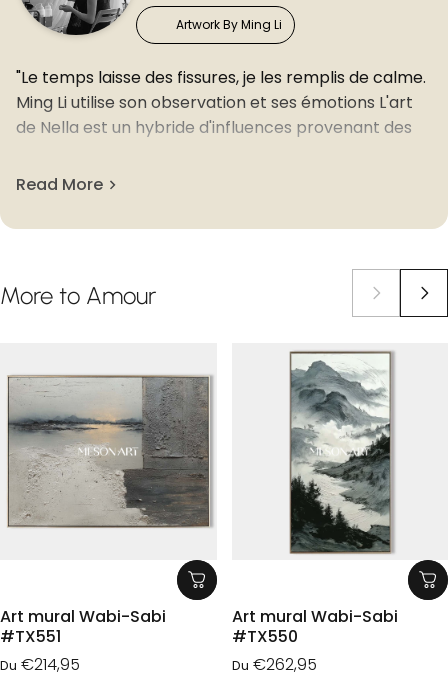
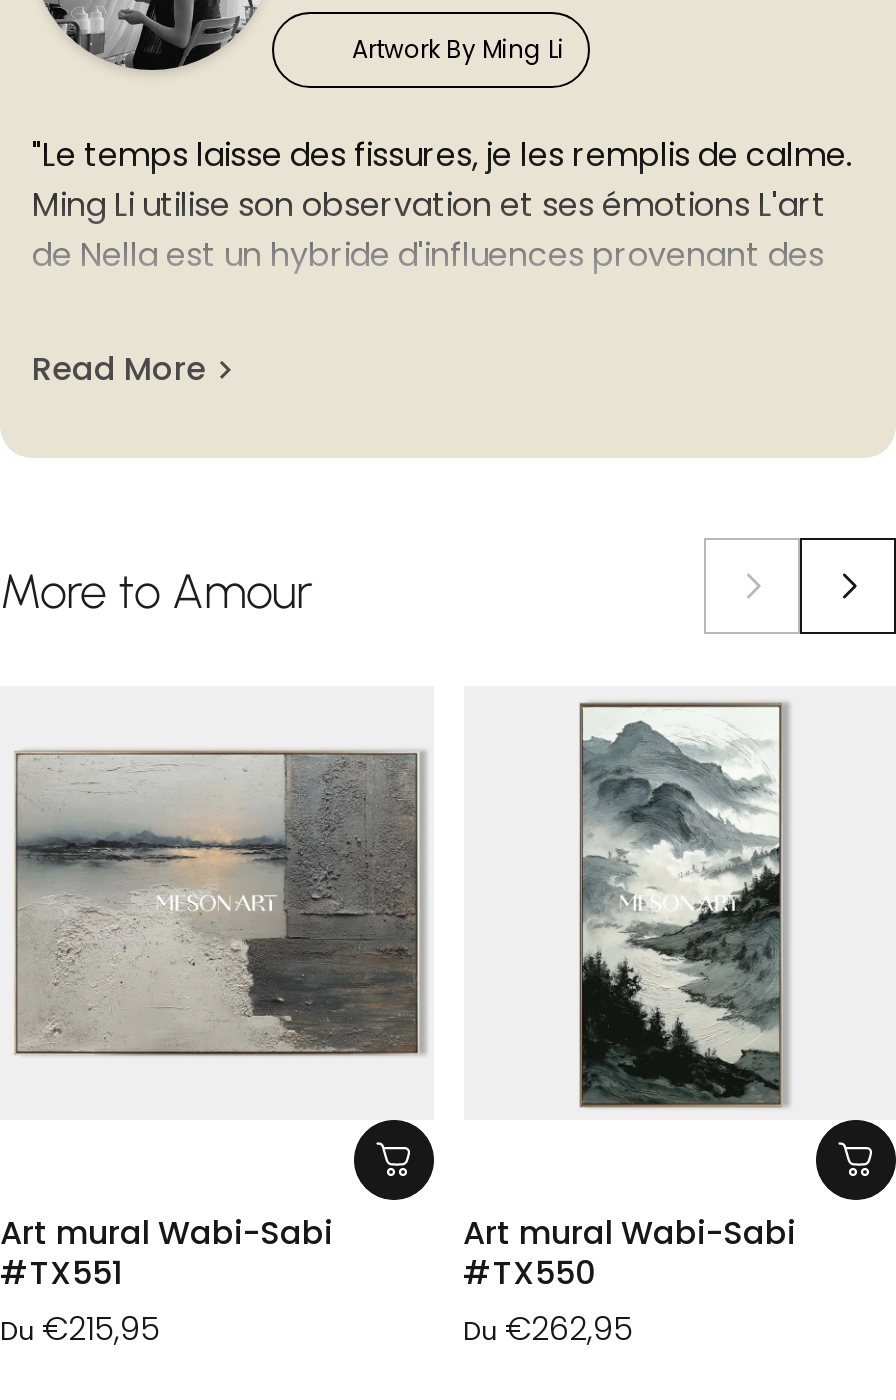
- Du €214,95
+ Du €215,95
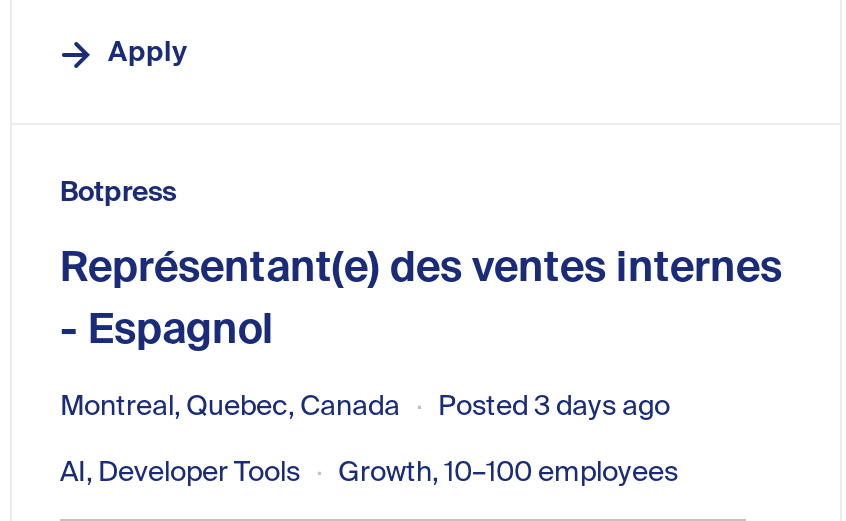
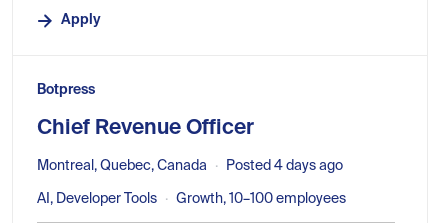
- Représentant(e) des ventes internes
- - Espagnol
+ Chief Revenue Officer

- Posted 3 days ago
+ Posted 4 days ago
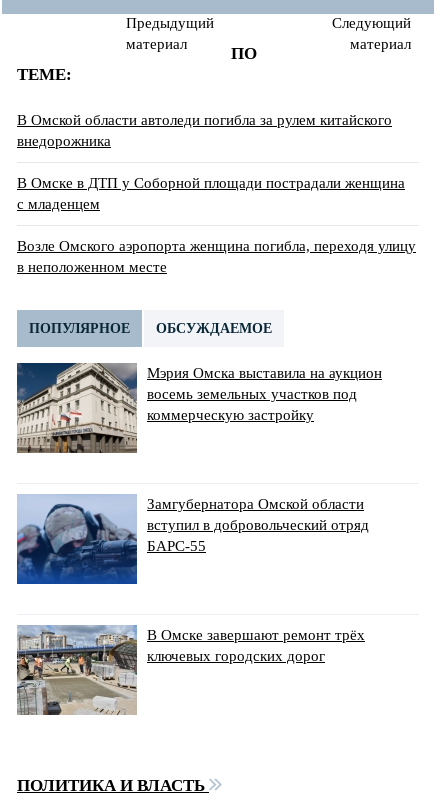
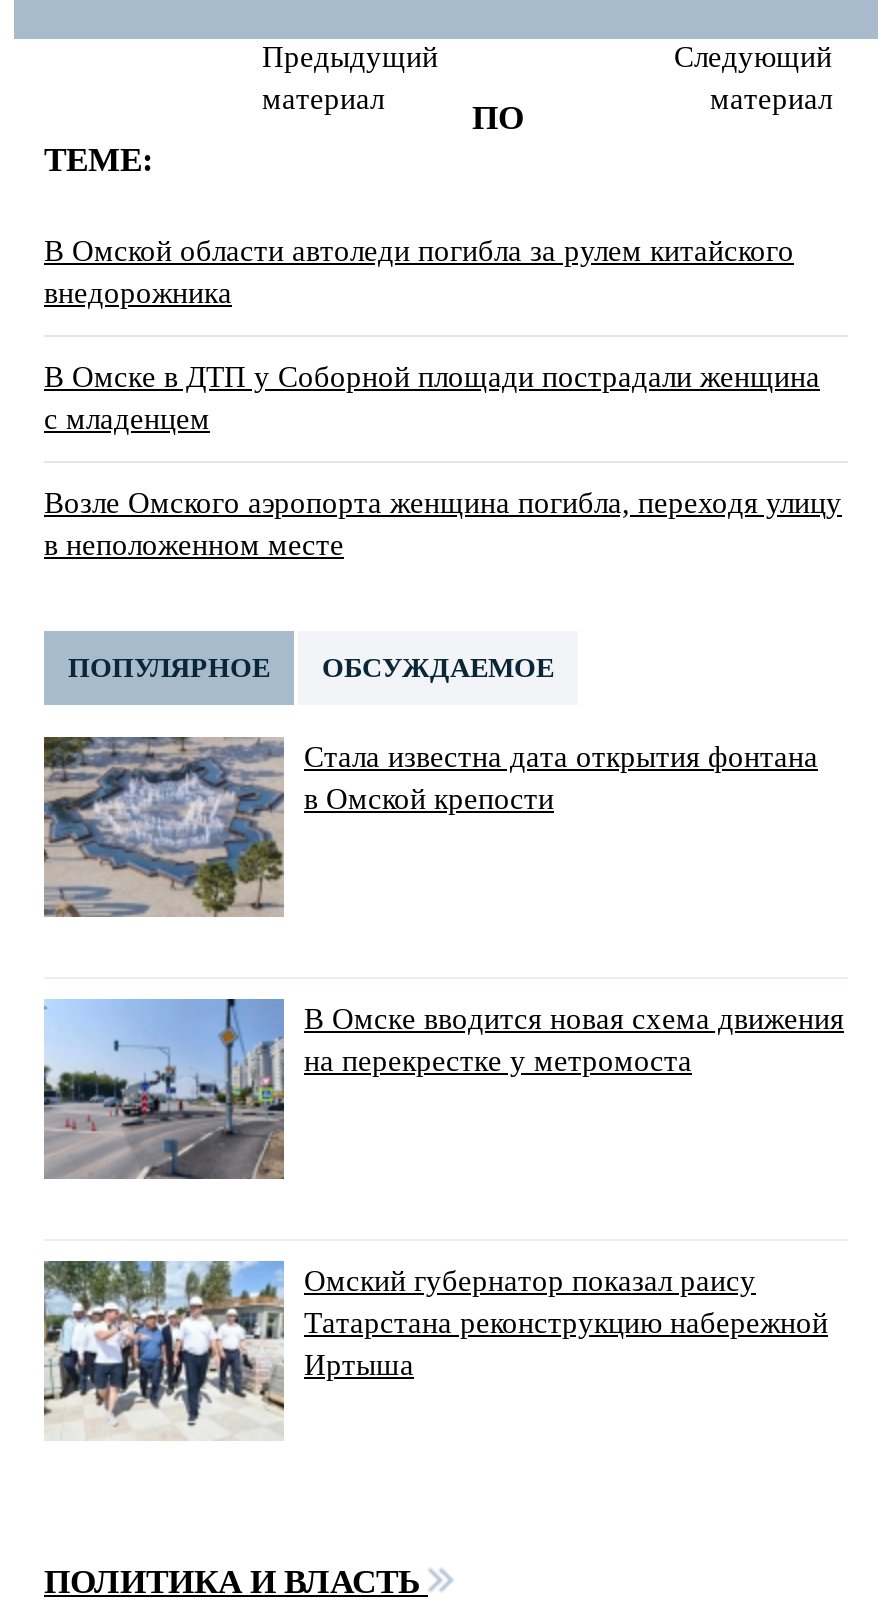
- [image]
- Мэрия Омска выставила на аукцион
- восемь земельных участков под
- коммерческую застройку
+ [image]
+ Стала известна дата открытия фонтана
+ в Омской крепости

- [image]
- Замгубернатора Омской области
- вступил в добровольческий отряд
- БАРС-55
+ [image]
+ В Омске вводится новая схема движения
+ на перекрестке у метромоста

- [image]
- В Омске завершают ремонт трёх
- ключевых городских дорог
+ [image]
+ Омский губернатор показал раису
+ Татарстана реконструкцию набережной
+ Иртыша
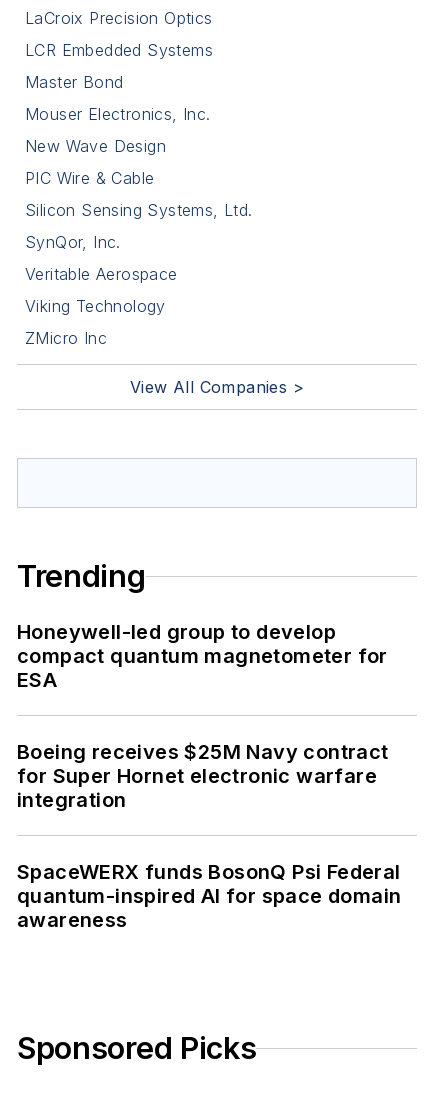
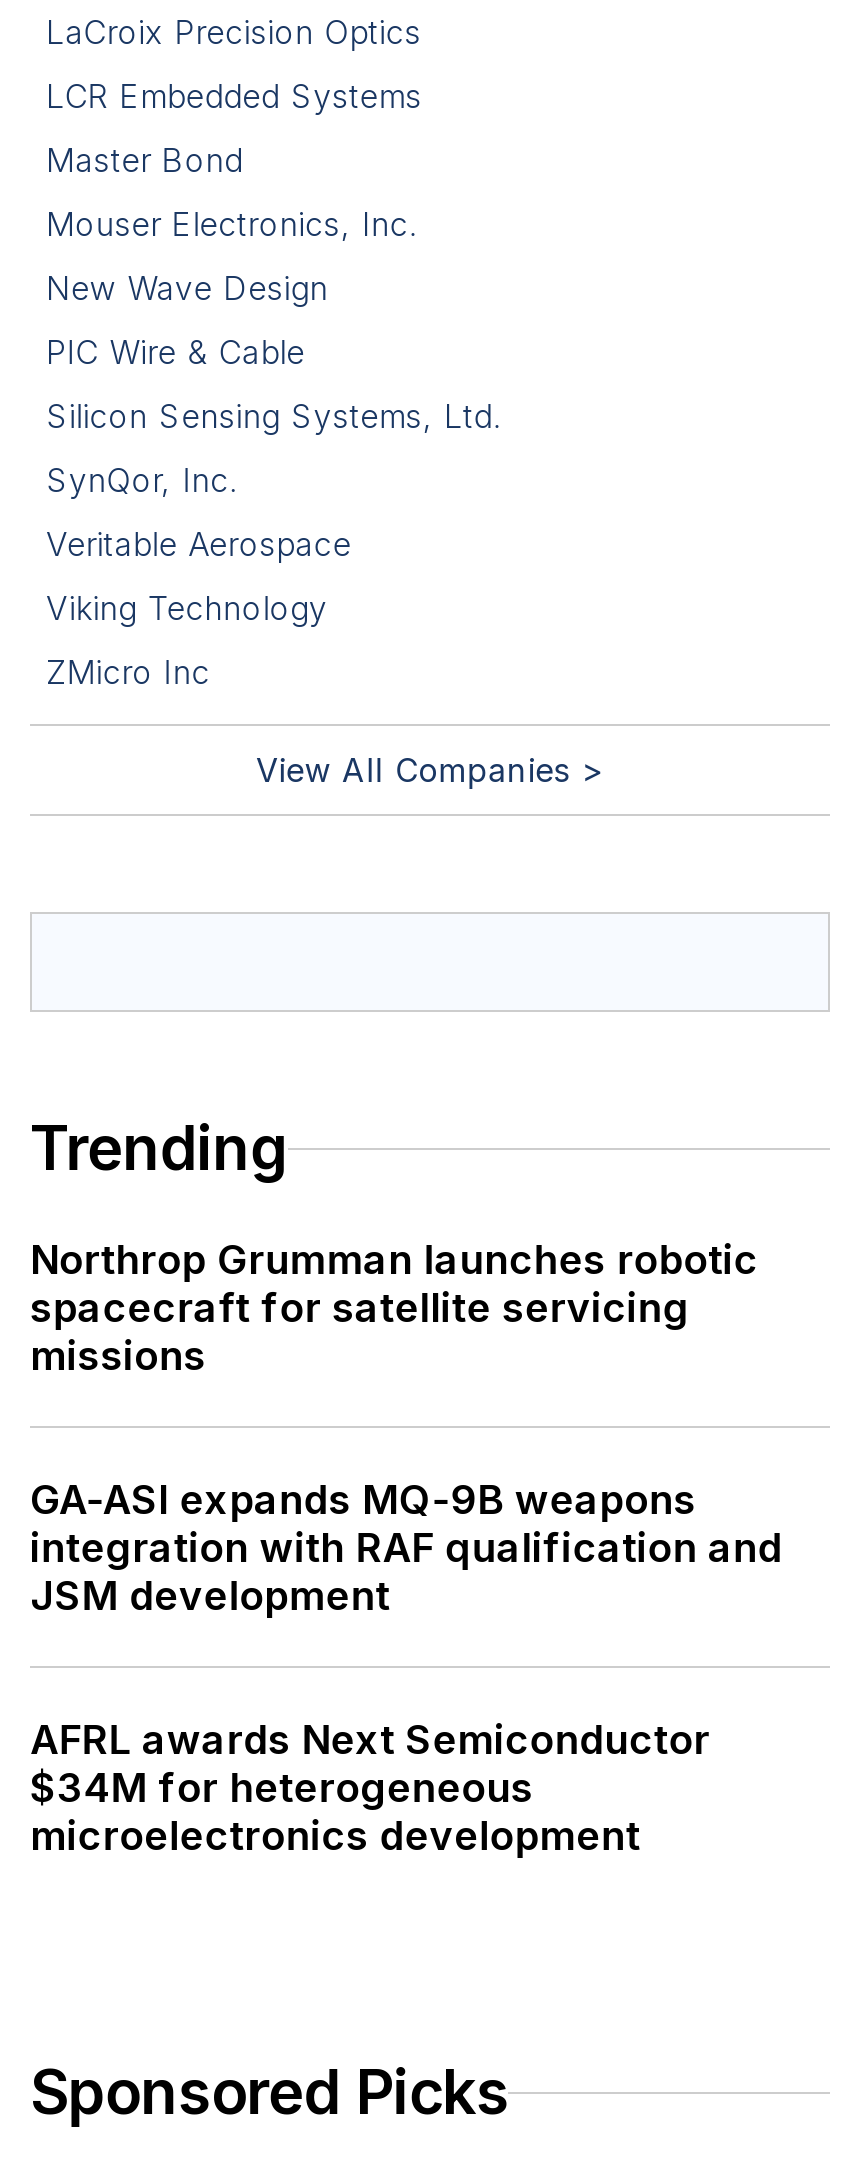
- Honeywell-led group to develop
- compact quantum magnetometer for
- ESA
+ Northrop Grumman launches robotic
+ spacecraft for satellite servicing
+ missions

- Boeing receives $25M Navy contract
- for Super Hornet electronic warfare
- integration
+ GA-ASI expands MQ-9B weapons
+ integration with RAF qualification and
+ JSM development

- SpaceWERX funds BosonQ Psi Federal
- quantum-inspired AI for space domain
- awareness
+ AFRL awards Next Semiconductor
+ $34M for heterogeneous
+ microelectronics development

*-*-*

WHAT IS EXPECTED:
Scan the listing for the string "development". Copy each line that has it.

TASK RESPONSE:
+ JSM development
+ microelectronics development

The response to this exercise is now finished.